Note: The output representation for the occupancy flow tasks is very similar to other well-studied tasks like semantic segmentation and video prediction. So, it is possible to adopt models designed for these tasks to solve the occupancy flow challenge.

This challenge consists of three connected tasks, defined for the Waymo Open Motion Dataset. All tasks use the same inputs: A one-second history of a number of agents in a scene. The objective for the tasks is to predict future occupancies and flow (motion) of only vehicles over 8 seconds into the future. All predictions are dense grids in bird's-eye view (BEV). Note that for this challenge the predictions should include all vehicles, ignoring the value of objects_of_interest and tracks_to_predict in the dataset protos. Our sample code demonstrates how to construct the ground truth for all tasks.

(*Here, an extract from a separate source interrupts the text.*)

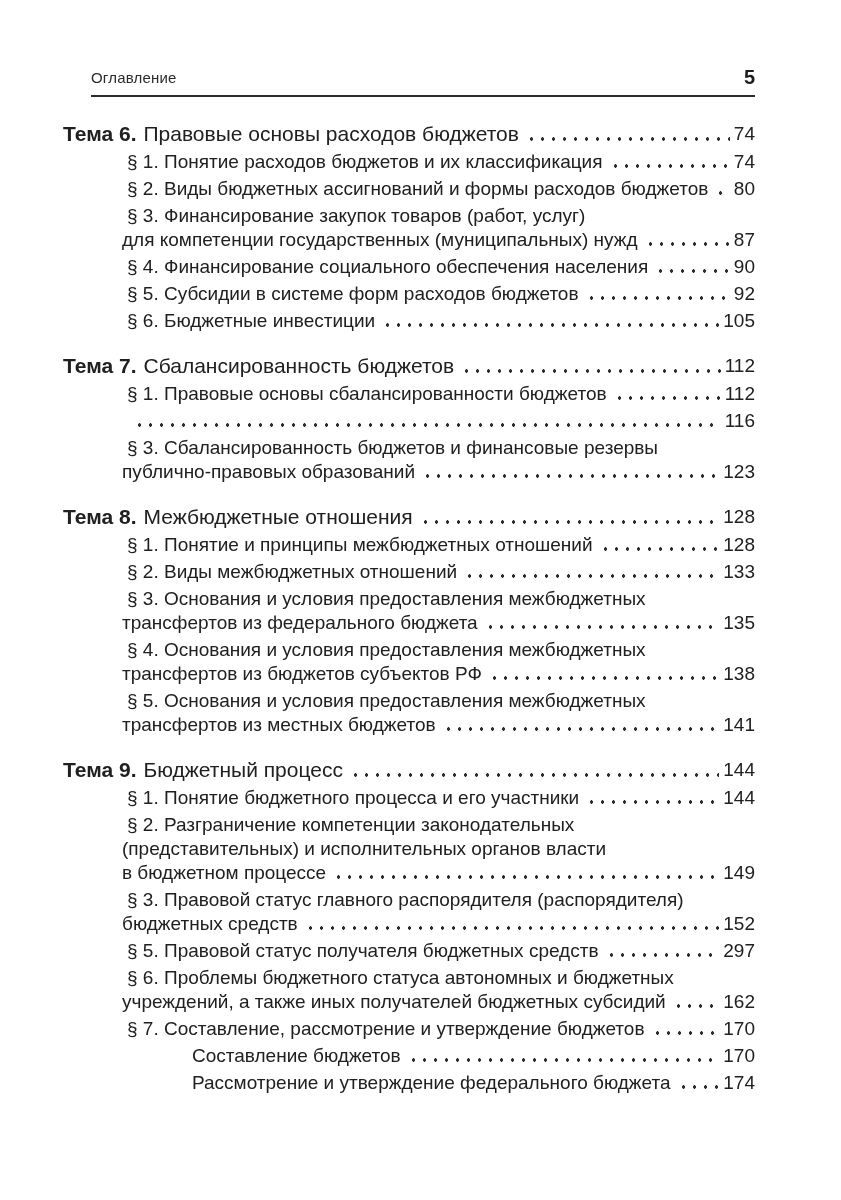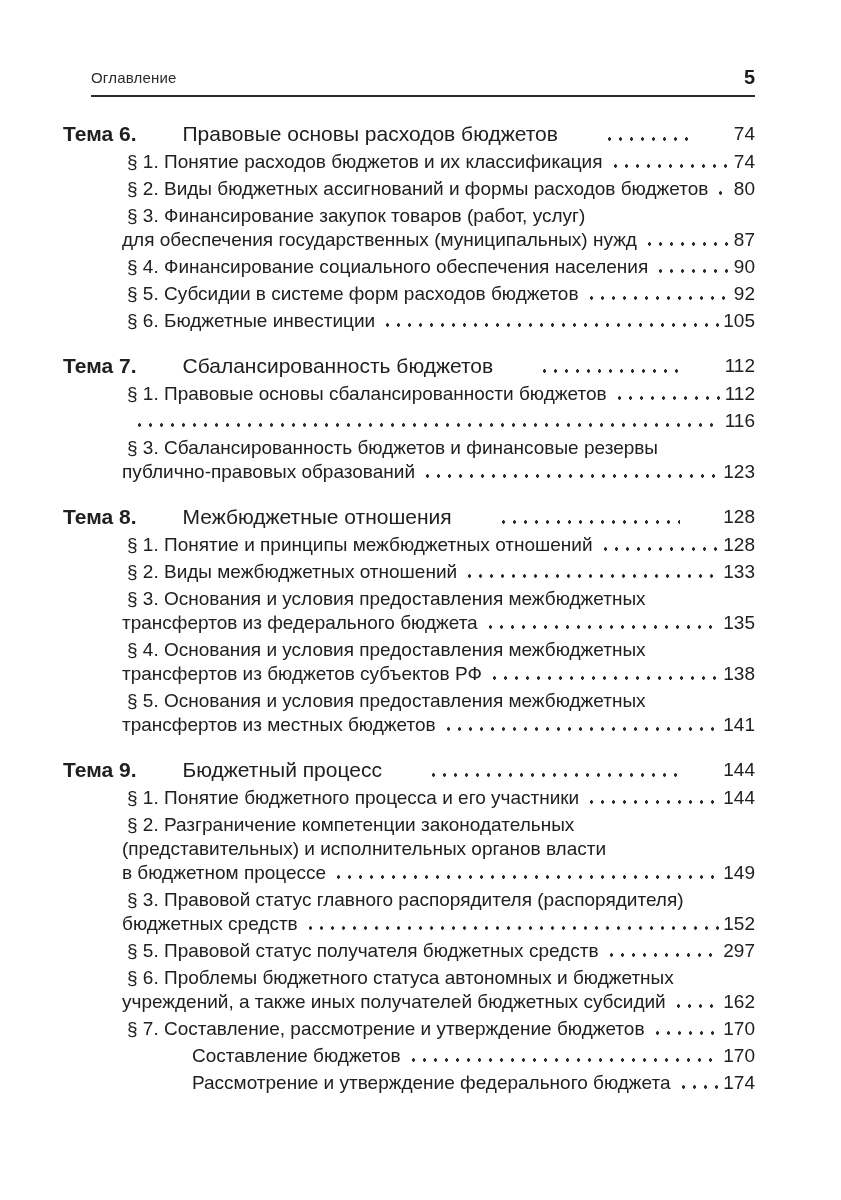"Тема 6." .heading-row { gap: 39px -> none }
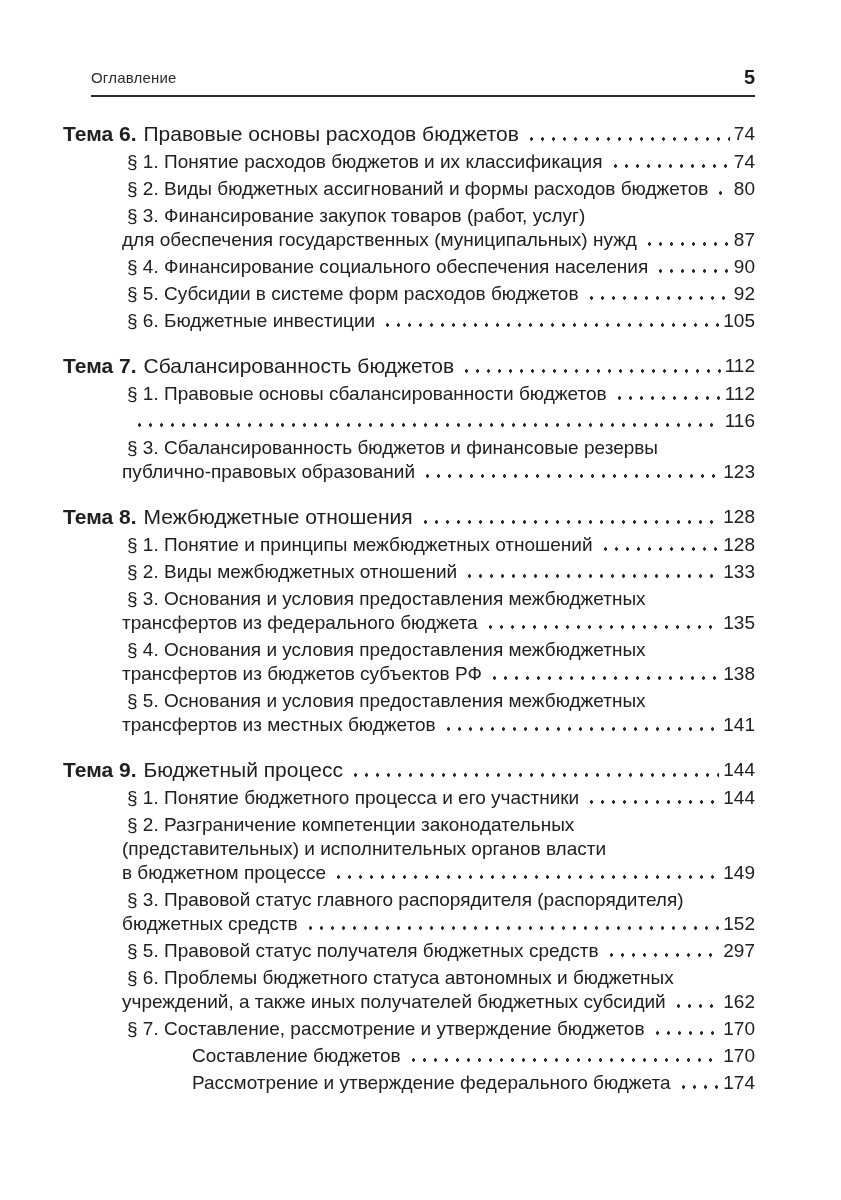"для обеспечения государственных" span.entry-text { text: обеспечения -> компетенции }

The WOD motion dataset contains agent positions (and other attributes) at 10 Hz. Each example in the training and validation sets contains 1 second of history data, 1 timestep for the current time, and 8 seconds of future data. This corresponds to 10 history timesteps, 1 current timestep, and 80 future timesteps, for a total of 91 timesteps per scene. The 91 timesteps in each example can be organized as:

{t - 10, t - 9, …, t - 1, t, t + 1, …, t + 79, t + 80}

where t indicates the current timestep. Note that agents are not necessarily present in all timesteps. For example, an agent may get occluded in the future, or it may be currently occluded and only appear in future data. Presence and absence of agents at particular timesteps is indicated by the valid data attributes.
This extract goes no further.